Barriers and facilitators to adherence to national drug policies on antibiotic prescribing and dispensing in Bangladesh
Journal – Journal of Pharmaceutical Policy and Practice
Article type – Journal research article – Clinical research
Publication date – Nov – 2021
Authors – Fosiul Alam Nizame, Dewan Muhammad Shoaib, Emily K. Rousham, Salma Akter, Mohammad Aminul Islam, Afsana Alamgir Khan, Mahbubur Rahman, Leanne Unicomb
Keywords – Antimicrobial Resistance (AMR), Drug policy, Irrational antibiotic use, low- and middle-income countries (LMICs), Quack/village doctor, Qualifed physicians
Open access – Yes
Speciality – Health policy, Other
World region Southern Asia
Language – English
Submitted to the One Surgery Index on November 29, 2021 at 8:56 am
The National Drug Policy in Bangladesh prohibits the sale and distribution of antibiotics without prescription from a registered physician. Compliance with this policy is poor; prescribing antibiotics by unqualified practitioners is common and over-the-counter dispensing widespread. In Bangladesh, unqualified practitioners such as drug shop operators are a major source of healthcare for the poor and disadvantaged. This paper reports on policy awareness among drug shop operators and their customers and identifies current dispensing practices, barriers and facilitators to policy adherence.
We conducted a qualitative study in rural and urban Bangladesh from June 2019 to August 2020. This included co-design workshops (n = 4) and in-depth interviews (n = 24) with drug shop operators and customers/household members, key informant interviews (n = 12) with key personnel involved in aspects of the antibiotic supply chain including pharmaceutical company representatives, and model drug shop operators; and a group discussion with stakeholders representing key actors in informal market systems namely: representatives from the government, private sector, not-for-profit sector and membership organizations.
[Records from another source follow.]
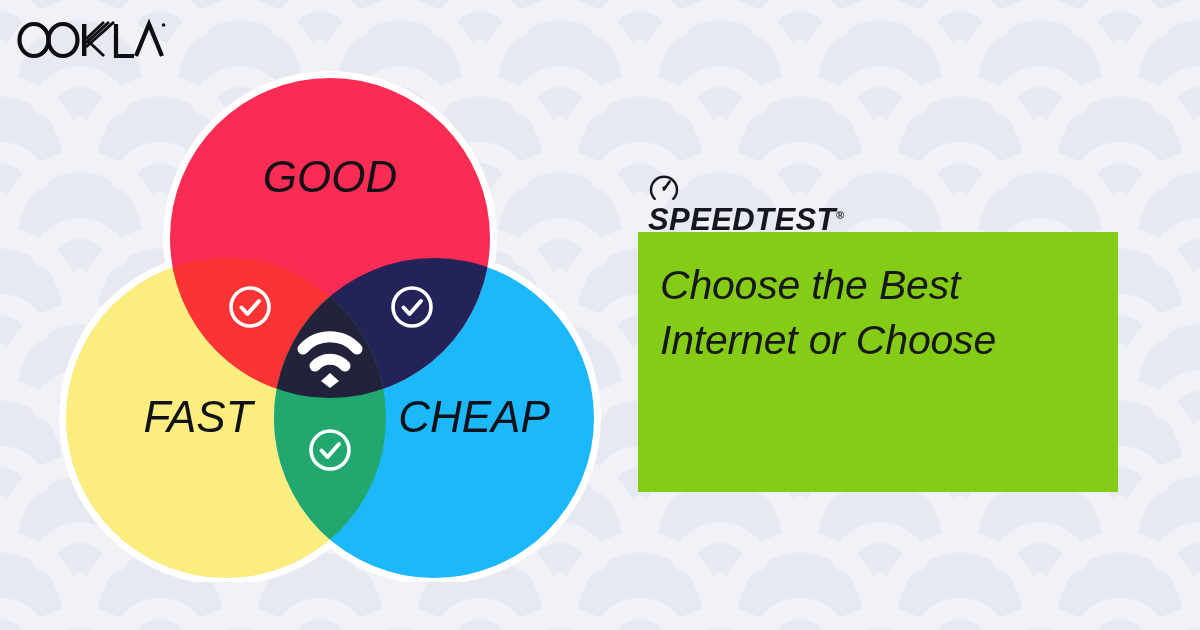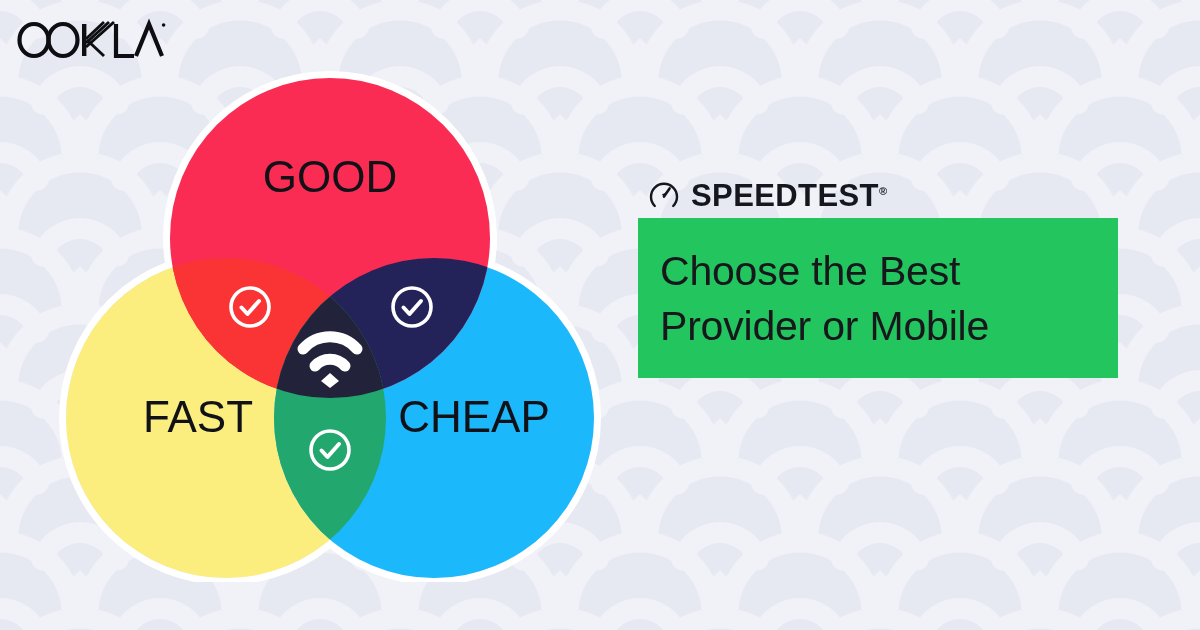--- a/index.html
+++ b/index.html
@@ -14,6 +14,7 @@
     overflow: hidden;
     background-color: #e6e8f2;
     font-family: "Liberation Sans", sans-serif;
+    font-style: italic;
   }
   #bg-pattern {
     position: absolute;

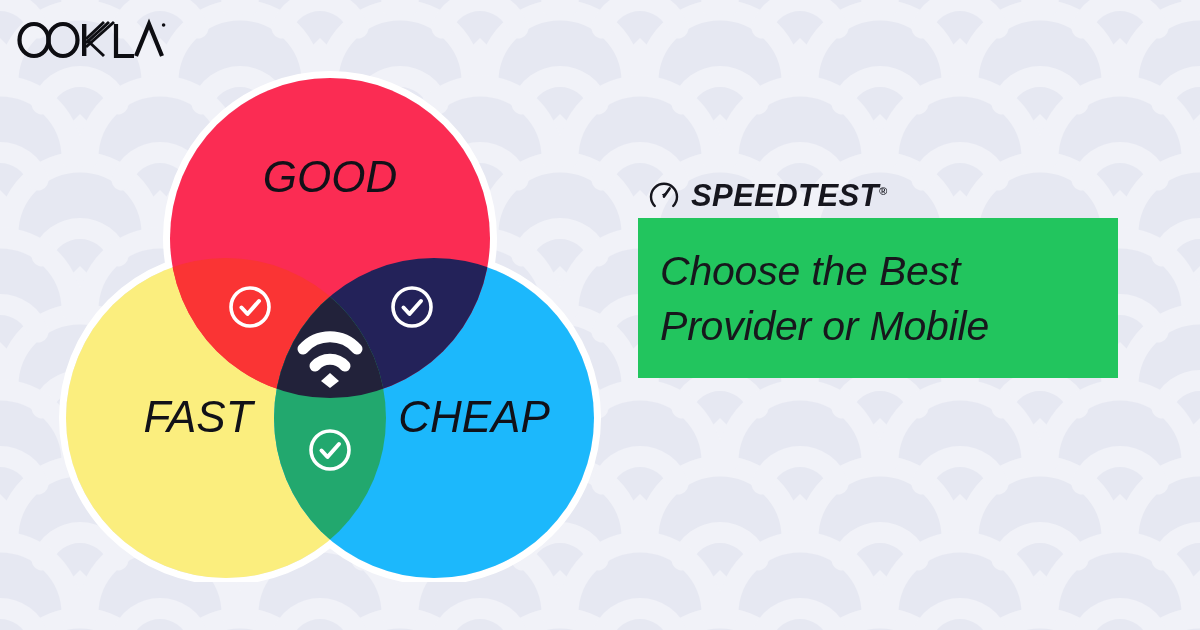--- a/index.html
+++ b/index.html
@@ -52,9 +52,9 @@
   }
   #speedtest-lockup {
     display: flex;
-    align-items: center;
     height: 46px;
     margin-left: 10px;
+    flex-direction: column;
   }
   #speedtest-gauge {
     width: 32px;

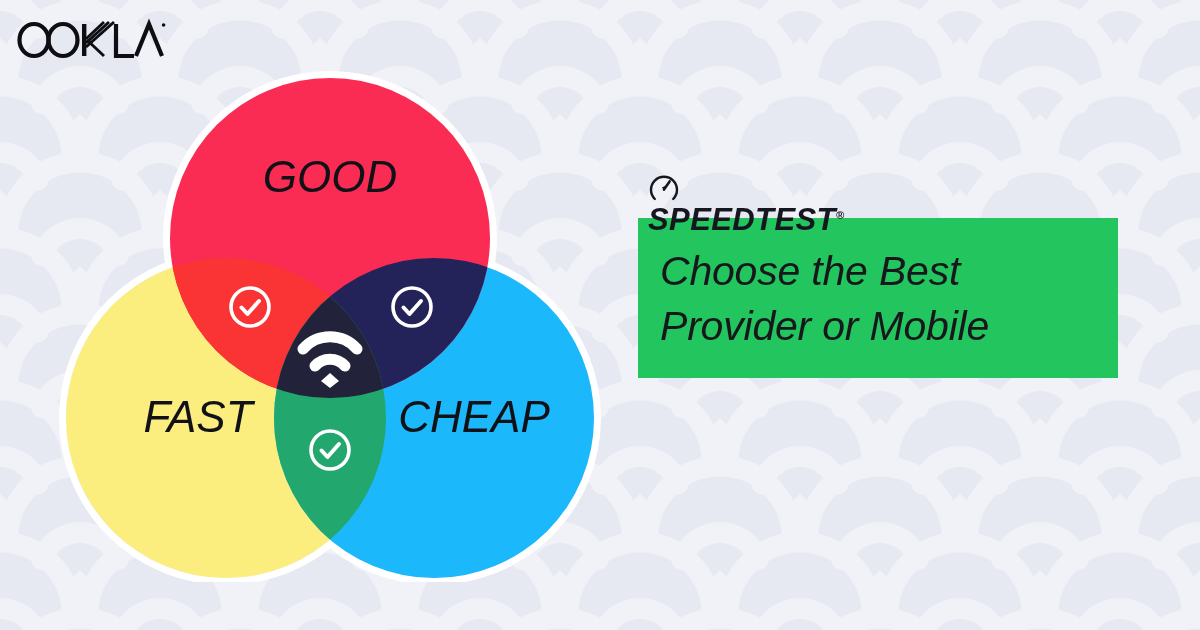--- a/index.html
+++ b/index.html
@@ -78,10 +78,10 @@
     color: #16161e;
   }
   #headline-card {
-    margin-top: 0;
+    margin-top: 14px;
     width: 480px;
-    height: 160px;
-    background: #22c55e;
+    height: 260px;
+    background: #84cc16;
     box-sizing: border-box;
     padding: 26px 0 0 22px;
   }

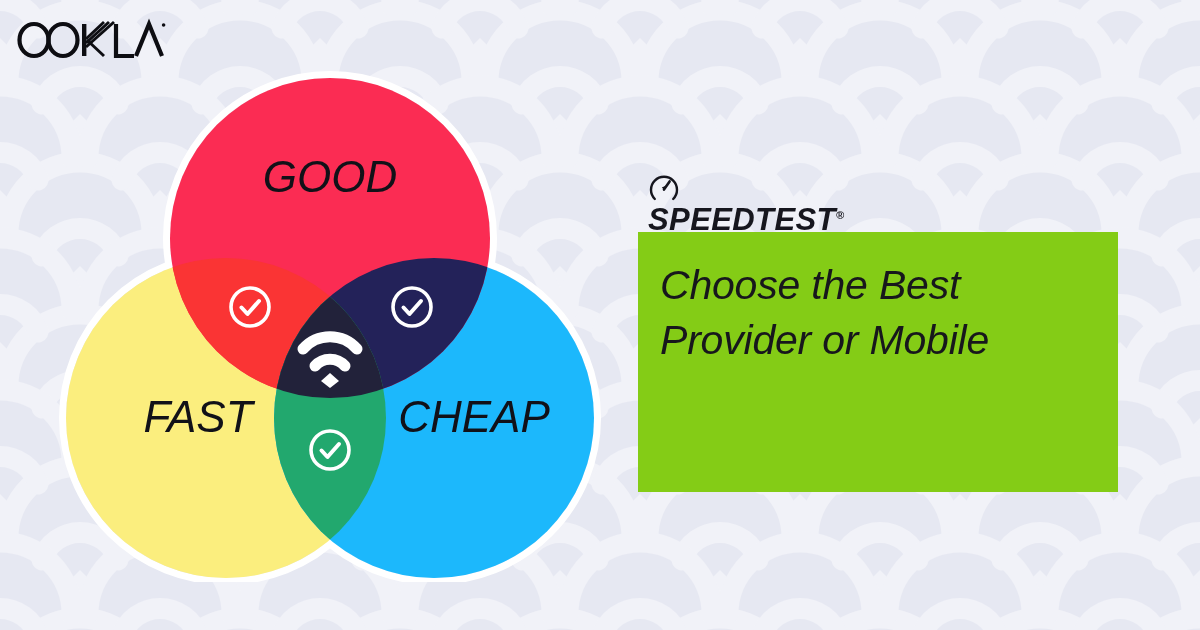--- a/index.html
+++ b/index.html
@@ -235,7 +235,7 @@
     <div id="headline-card">
       <h1 id="headline">
         <span class="hl-line">Choose the Best</span>
-        <span class="hl-line">Provider or Mobile</span>
+        <span class="hl-line">Internet or Choose</span>
       </h1>
     </div>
Barriers to policy compliance among drug shop operators included limited knowledge of government drug policies, or the government-led Bangladesh Pharmacy Model Initiative (BPMI), a national guideline piloted to regulate drug sales. Drug shop operators had no clear knowledge of different antibiotic generations, how and for what diseases antibiotics work contributing to inappropriate antibiotic dispensing. Nonetheless, drug shop operators wanted the right to prescribe antibiotics based on having completed related training. Drug shop customers cited poor healthcare facilities and inadequate numbers of attending physician as a barrier to obtaining prescriptions and they described difficulties differentiating between qualified and unqualified providers.
Awareness of the National Drug Policy and the BPMI was limited among urban and rural drug shop operators. Poor antibiotic prescribing practice is additionally hampered by a shortage of qualified physicians; cultural and economic barriers to accessing qualified physicians, and poor implementation of regulations. Increasing qualified physician access and increasing training and certification of drug shop operators could improve the alignment of practices with national policy.